== Provided records ==
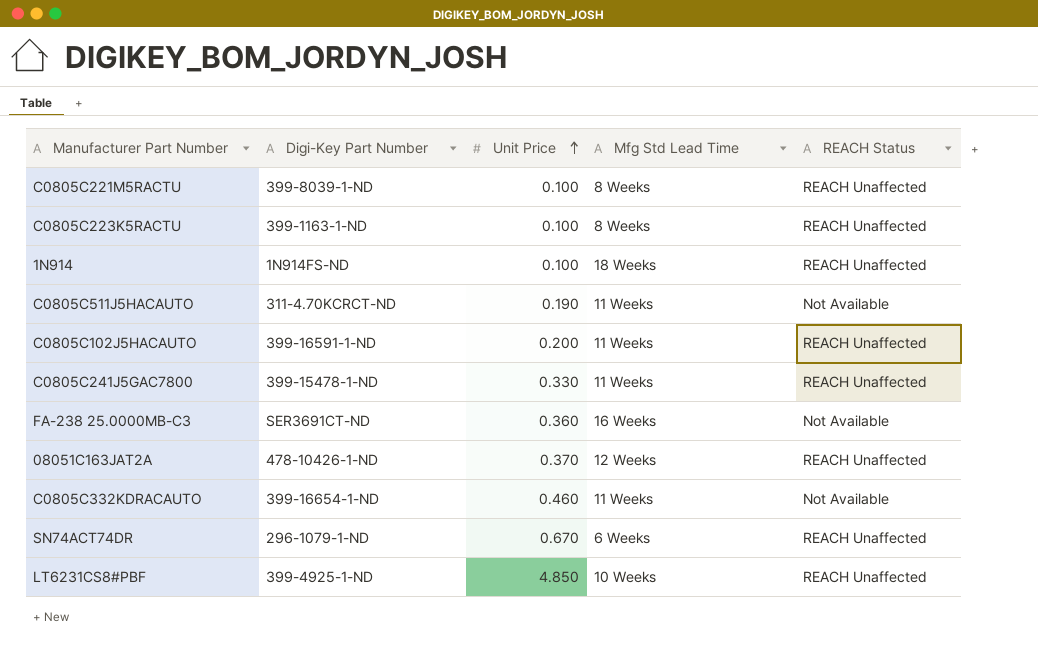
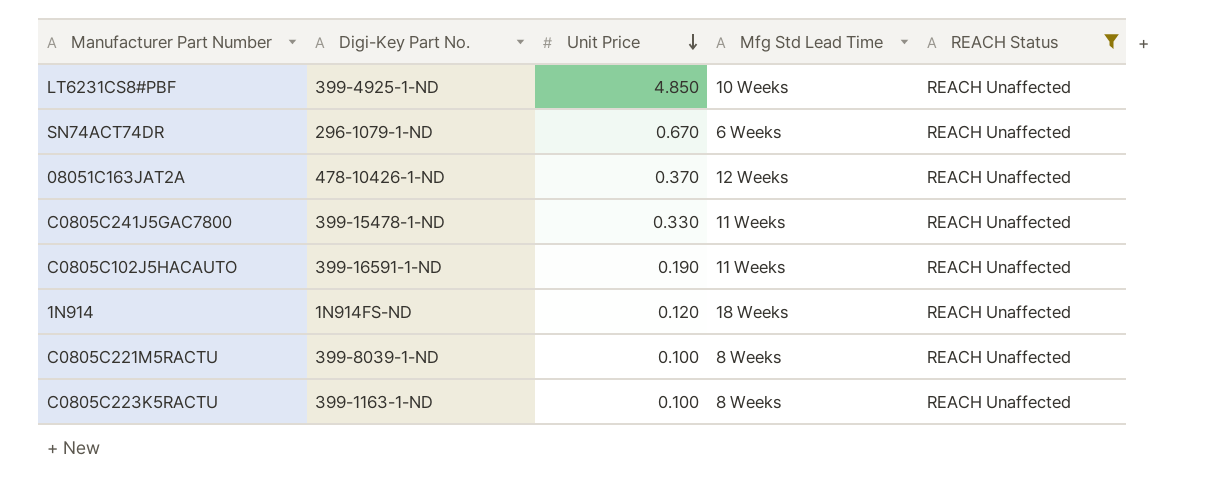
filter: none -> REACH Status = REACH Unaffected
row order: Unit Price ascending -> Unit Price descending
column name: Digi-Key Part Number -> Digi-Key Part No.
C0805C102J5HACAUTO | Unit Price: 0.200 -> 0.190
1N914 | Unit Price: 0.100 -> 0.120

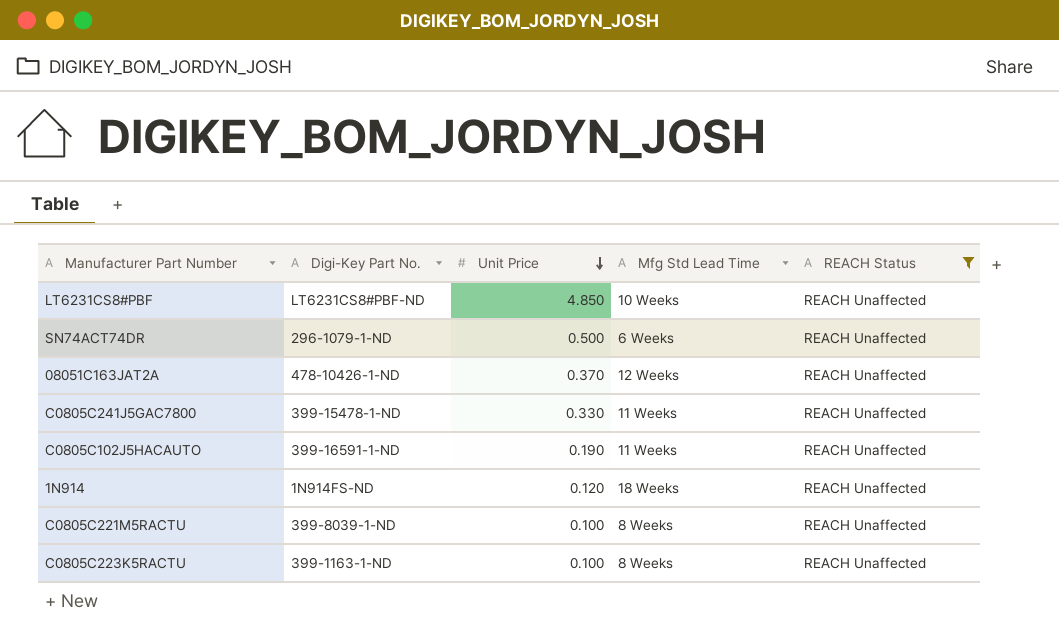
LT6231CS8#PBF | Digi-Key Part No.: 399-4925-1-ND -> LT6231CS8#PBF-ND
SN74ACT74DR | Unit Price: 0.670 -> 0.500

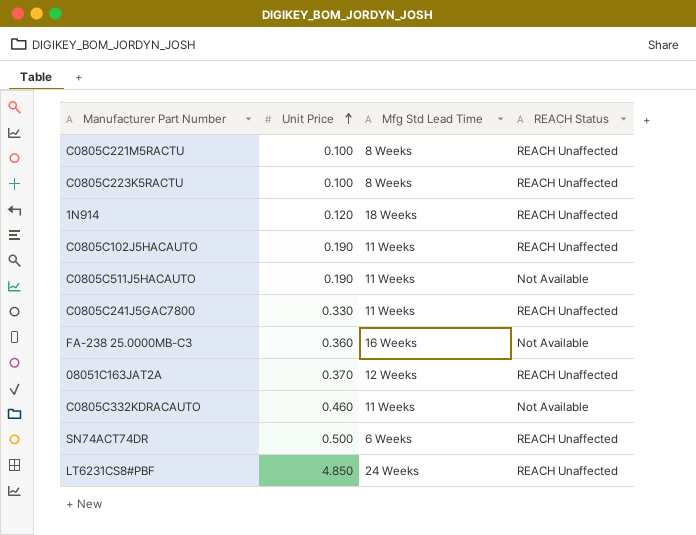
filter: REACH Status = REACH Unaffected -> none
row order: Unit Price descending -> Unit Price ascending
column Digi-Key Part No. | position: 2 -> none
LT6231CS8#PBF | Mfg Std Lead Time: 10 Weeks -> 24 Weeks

* * *

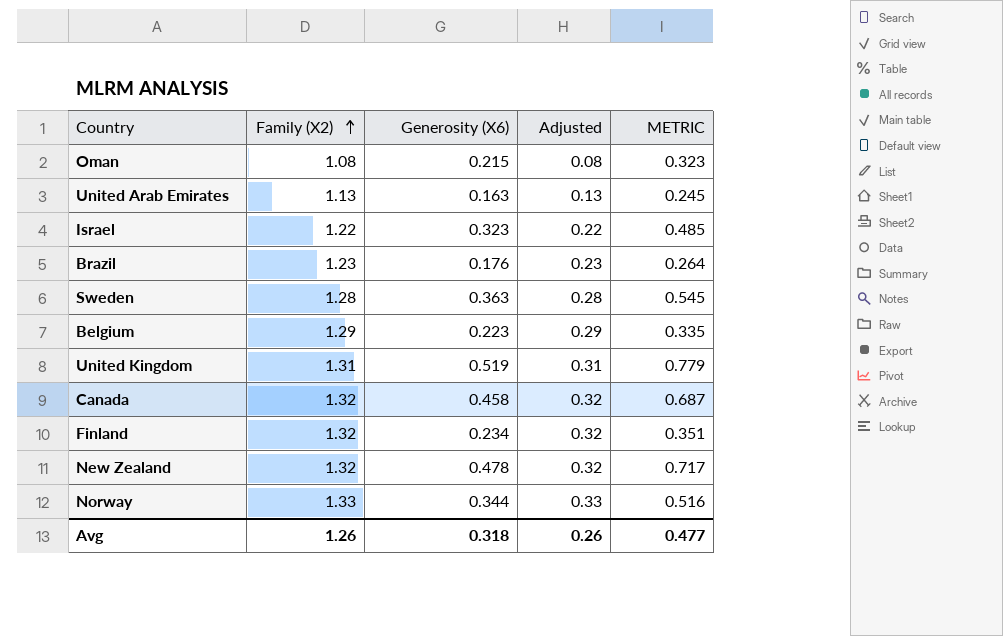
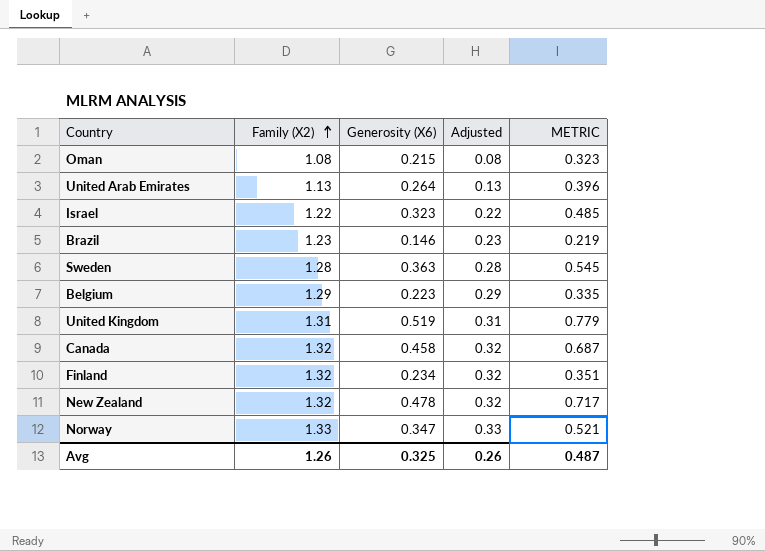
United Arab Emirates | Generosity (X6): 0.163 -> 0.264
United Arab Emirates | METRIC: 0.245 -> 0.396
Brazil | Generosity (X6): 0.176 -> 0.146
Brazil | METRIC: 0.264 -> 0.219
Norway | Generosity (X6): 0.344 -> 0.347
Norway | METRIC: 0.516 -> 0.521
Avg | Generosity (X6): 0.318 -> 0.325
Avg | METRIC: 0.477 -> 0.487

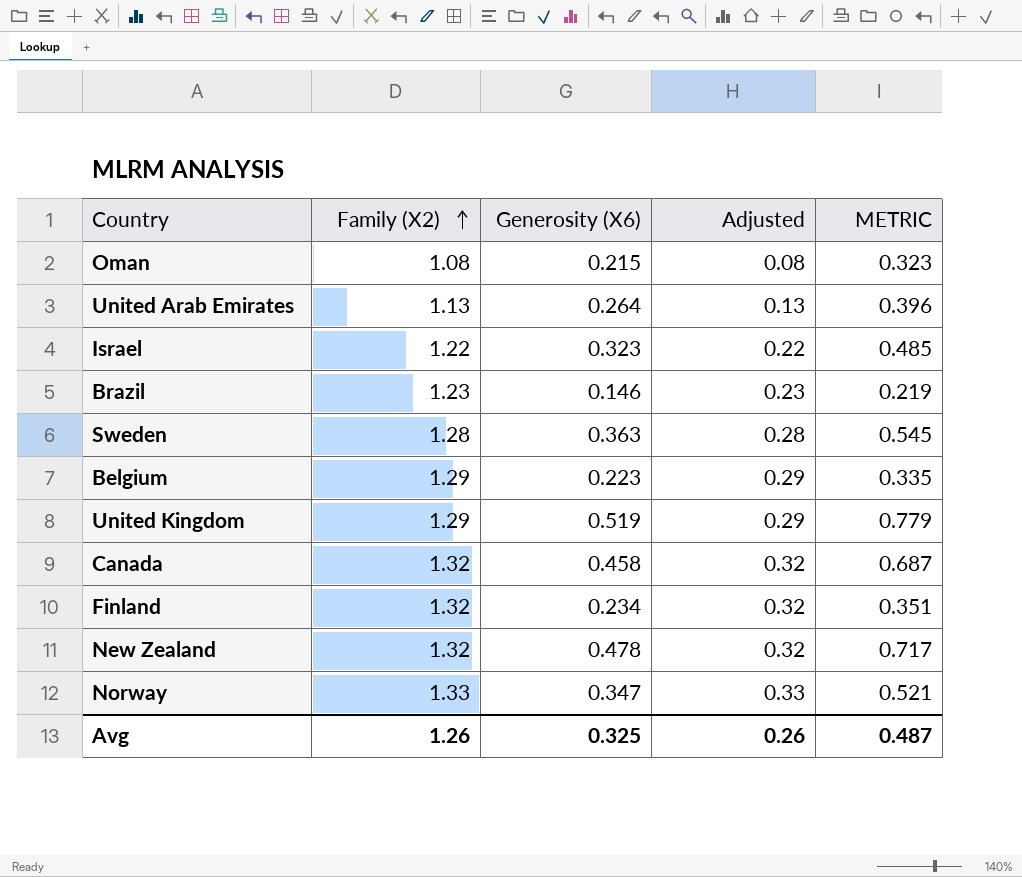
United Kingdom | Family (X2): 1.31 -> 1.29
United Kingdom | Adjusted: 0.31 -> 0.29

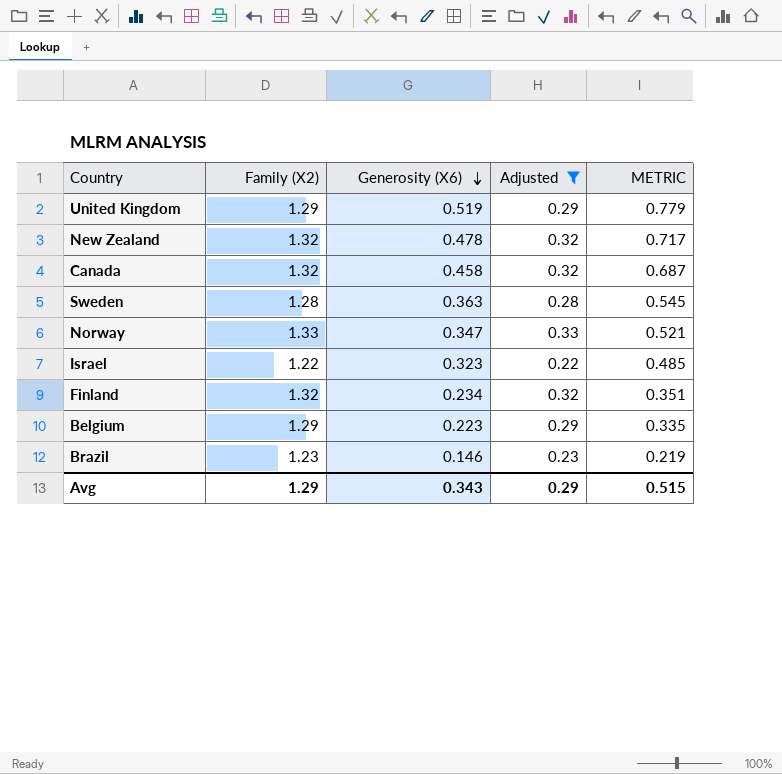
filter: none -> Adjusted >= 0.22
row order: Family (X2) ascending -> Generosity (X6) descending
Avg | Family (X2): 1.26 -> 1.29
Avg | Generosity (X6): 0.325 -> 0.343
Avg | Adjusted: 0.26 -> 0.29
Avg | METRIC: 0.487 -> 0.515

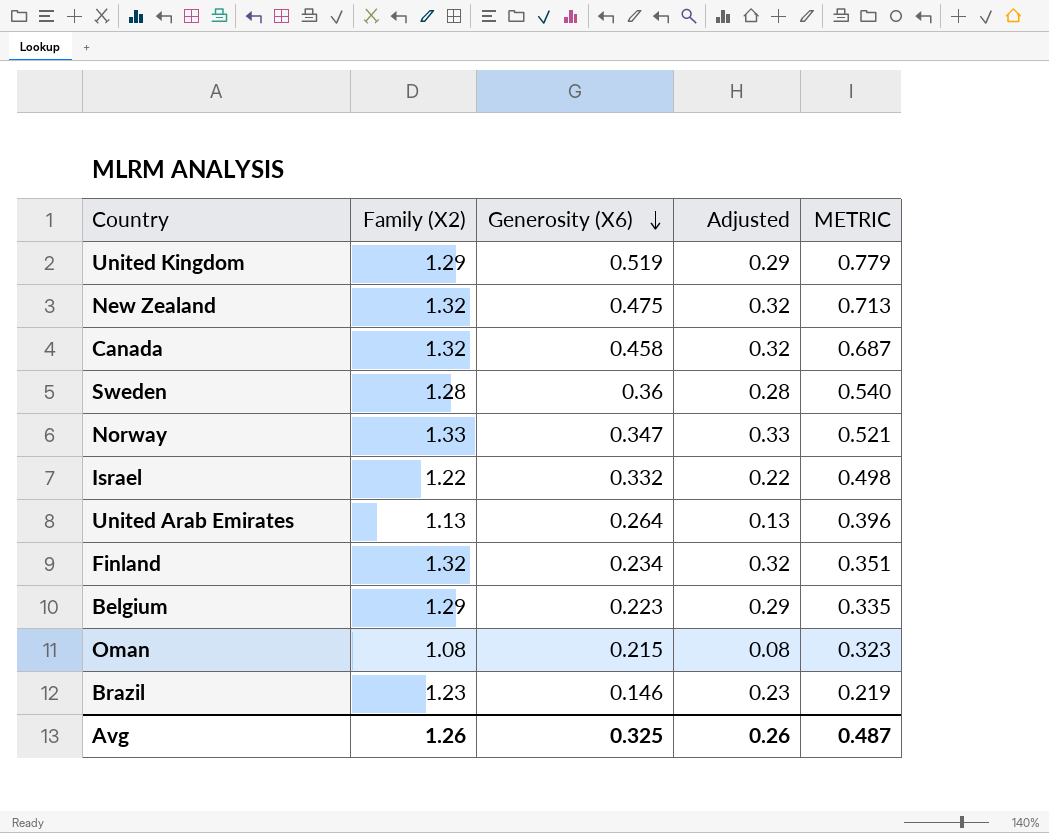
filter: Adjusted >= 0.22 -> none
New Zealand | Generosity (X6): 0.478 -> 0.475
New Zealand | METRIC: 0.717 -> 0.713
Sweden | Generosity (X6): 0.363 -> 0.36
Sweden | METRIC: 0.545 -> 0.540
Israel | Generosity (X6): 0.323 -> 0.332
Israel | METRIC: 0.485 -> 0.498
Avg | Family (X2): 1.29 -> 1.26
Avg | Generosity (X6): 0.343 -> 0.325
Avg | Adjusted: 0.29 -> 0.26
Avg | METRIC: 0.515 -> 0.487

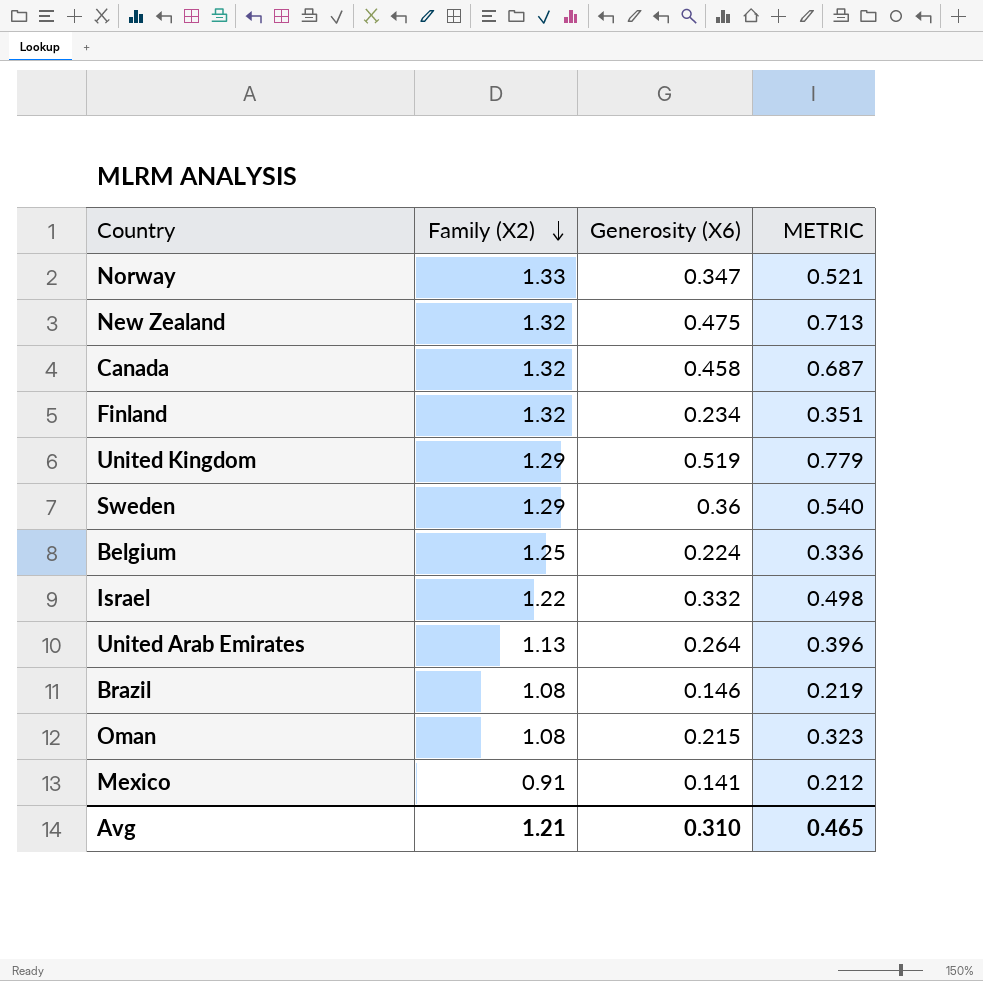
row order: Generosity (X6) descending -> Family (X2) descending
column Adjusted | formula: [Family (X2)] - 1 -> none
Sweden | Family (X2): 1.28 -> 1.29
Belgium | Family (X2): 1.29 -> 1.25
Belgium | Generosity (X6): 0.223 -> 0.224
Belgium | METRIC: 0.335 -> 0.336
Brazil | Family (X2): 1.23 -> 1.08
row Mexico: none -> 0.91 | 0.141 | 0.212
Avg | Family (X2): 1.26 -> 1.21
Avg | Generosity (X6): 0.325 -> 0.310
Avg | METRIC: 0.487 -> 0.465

== Exercise goal ==
Pictures do not belong in the answer. Return the lines above starting at the one with "filter: none -> REACH" and ending at the one with "LT6231CS8#PBF | Mfg", both kept, exactly.

== Output ==
filter: none -> REACH Status = REACH Unaffected
row order: Unit Price ascending -> Unit Price descending
column name: Digi-Key Part Number -> Digi-Key Part No.
C0805C102J5HACAUTO | Unit Price: 0.200 -> 0.190
1N914 | Unit Price: 0.100 -> 0.120

LT6231CS8#PBF | Digi-Key Part No.: 399-4925-1-ND -> LT6231CS8#PBF-ND
SN74ACT74DR | Unit Price: 0.670 -> 0.500

filter: REACH Status = REACH Unaffected -> none
row order: Unit Price descending -> Unit Price ascending
column Digi-Key Part No. | position: 2 -> none
LT6231CS8#PBF | Mfg Std Lead Time: 10 Weeks -> 24 Weeks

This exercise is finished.